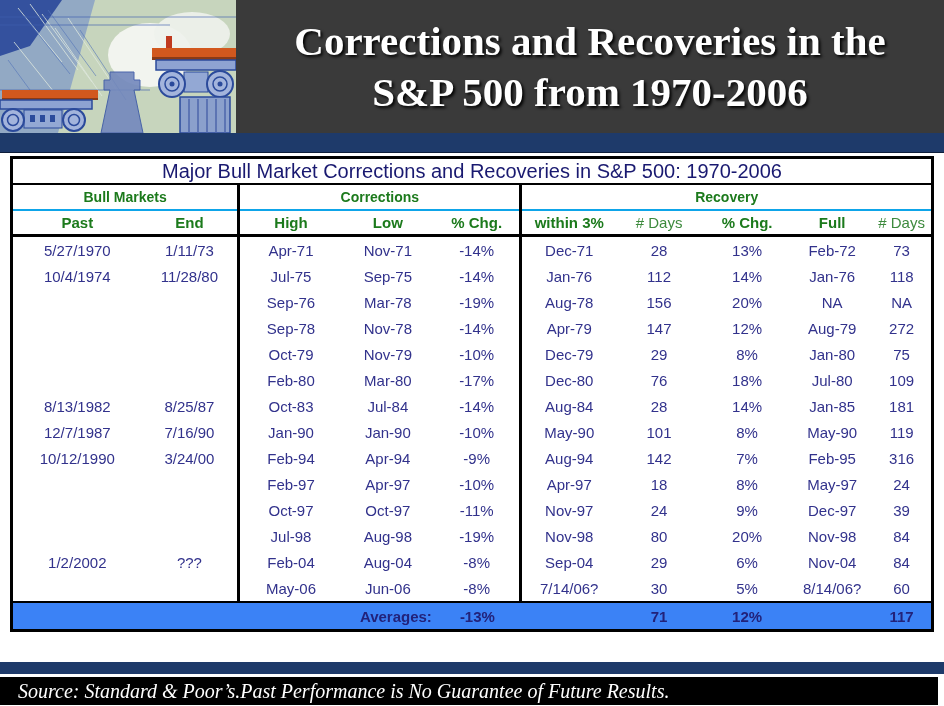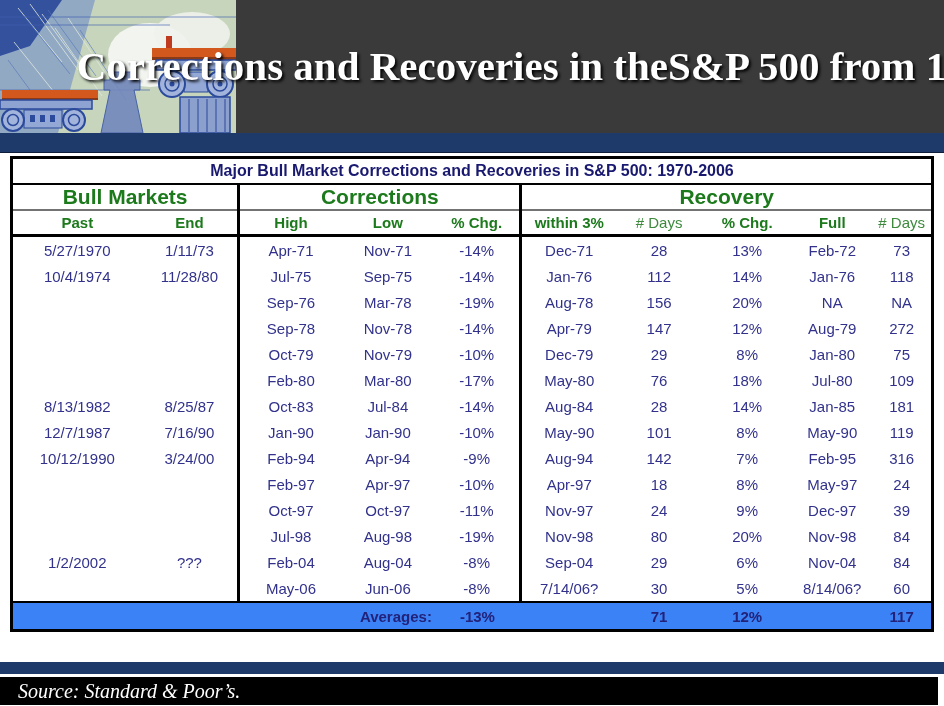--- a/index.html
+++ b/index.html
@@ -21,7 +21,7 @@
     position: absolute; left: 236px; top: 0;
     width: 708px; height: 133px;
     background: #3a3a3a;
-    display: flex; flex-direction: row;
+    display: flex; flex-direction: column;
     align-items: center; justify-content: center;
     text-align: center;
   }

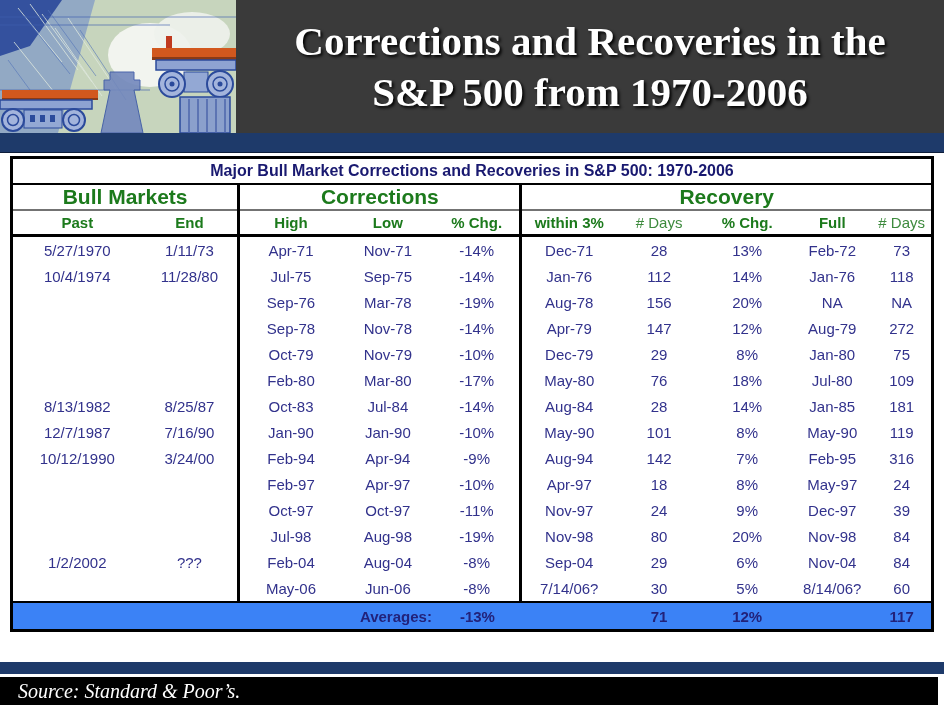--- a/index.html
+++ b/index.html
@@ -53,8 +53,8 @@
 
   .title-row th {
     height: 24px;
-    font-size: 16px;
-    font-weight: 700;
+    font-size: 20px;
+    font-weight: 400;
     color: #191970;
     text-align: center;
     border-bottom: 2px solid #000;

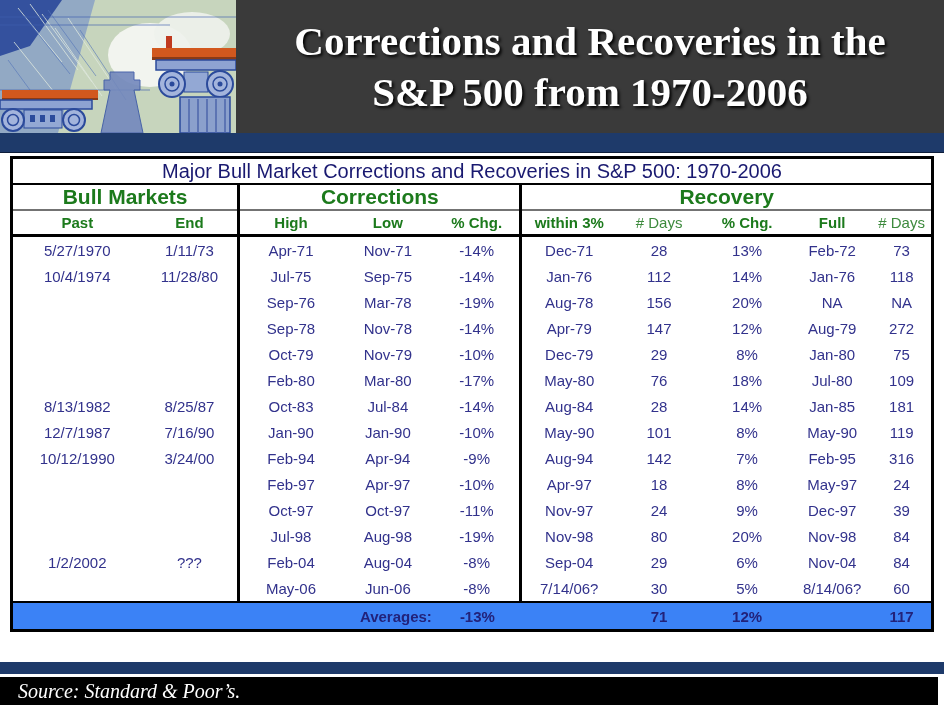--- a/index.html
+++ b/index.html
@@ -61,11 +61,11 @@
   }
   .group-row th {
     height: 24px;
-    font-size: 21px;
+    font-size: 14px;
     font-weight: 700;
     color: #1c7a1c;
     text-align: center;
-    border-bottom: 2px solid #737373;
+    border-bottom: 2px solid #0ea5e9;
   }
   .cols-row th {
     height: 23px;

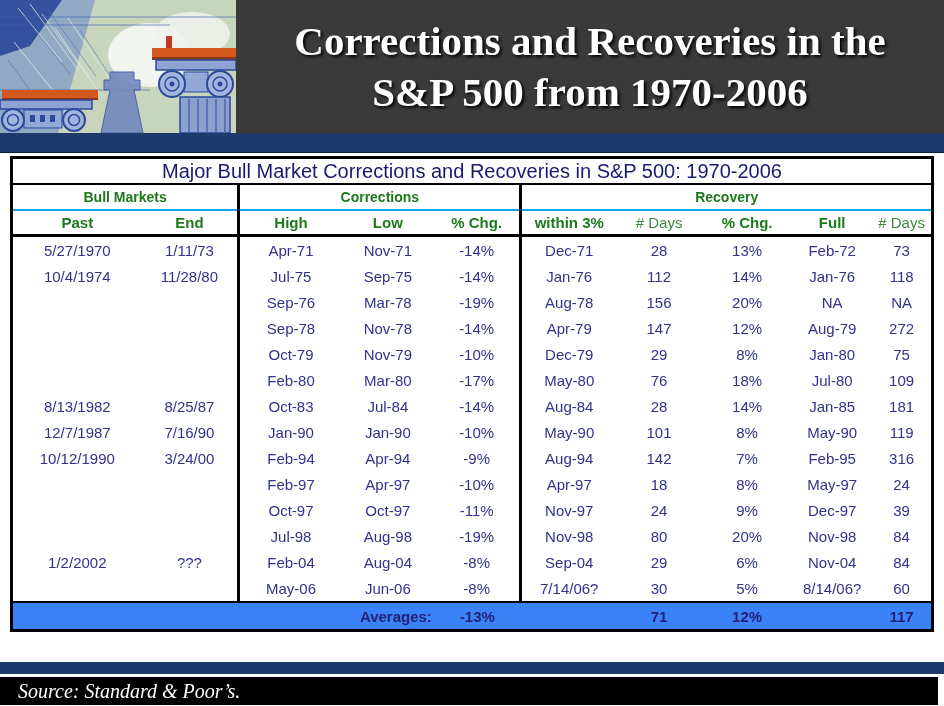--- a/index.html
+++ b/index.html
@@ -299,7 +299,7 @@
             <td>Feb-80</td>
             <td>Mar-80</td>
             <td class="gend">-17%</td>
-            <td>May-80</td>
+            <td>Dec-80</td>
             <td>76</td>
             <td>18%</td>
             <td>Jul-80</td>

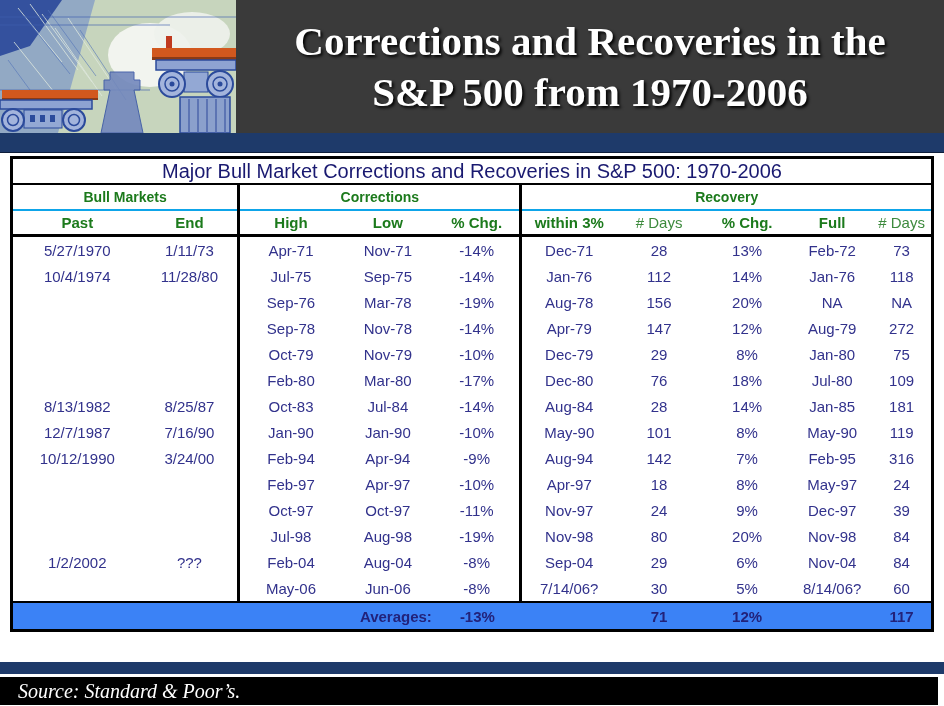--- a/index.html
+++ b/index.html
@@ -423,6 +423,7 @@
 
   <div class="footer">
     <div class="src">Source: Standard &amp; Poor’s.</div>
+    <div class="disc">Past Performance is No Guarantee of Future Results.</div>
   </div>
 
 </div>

════

= PROBLEM TO SOLVE =
Nothing but the lines from the one holding "<td>Feb-80</td>" to the end of the entries above should be echoed, exactly and with both ends included; omit the pictures.

= RESPONSE AREA =
             <td>Feb-80</td>
             <td>Mar-80</td>
             <td class="gend">-17%</td>
-            <td>May-80</td>
+            <td>Dec-80</td>
             <td>76</td>
             <td>18%</td>
             <td>Jul-80</td>

--- a/index.html
+++ b/index.html
@@ -423,6 +423,7 @@
 
   <div class="footer">
     <div class="src">Source: Standard &amp; Poor’s.</div>
+    <div class="disc">Past Performance is No Guarantee of Future Results.</div>
   </div>
 
 </div>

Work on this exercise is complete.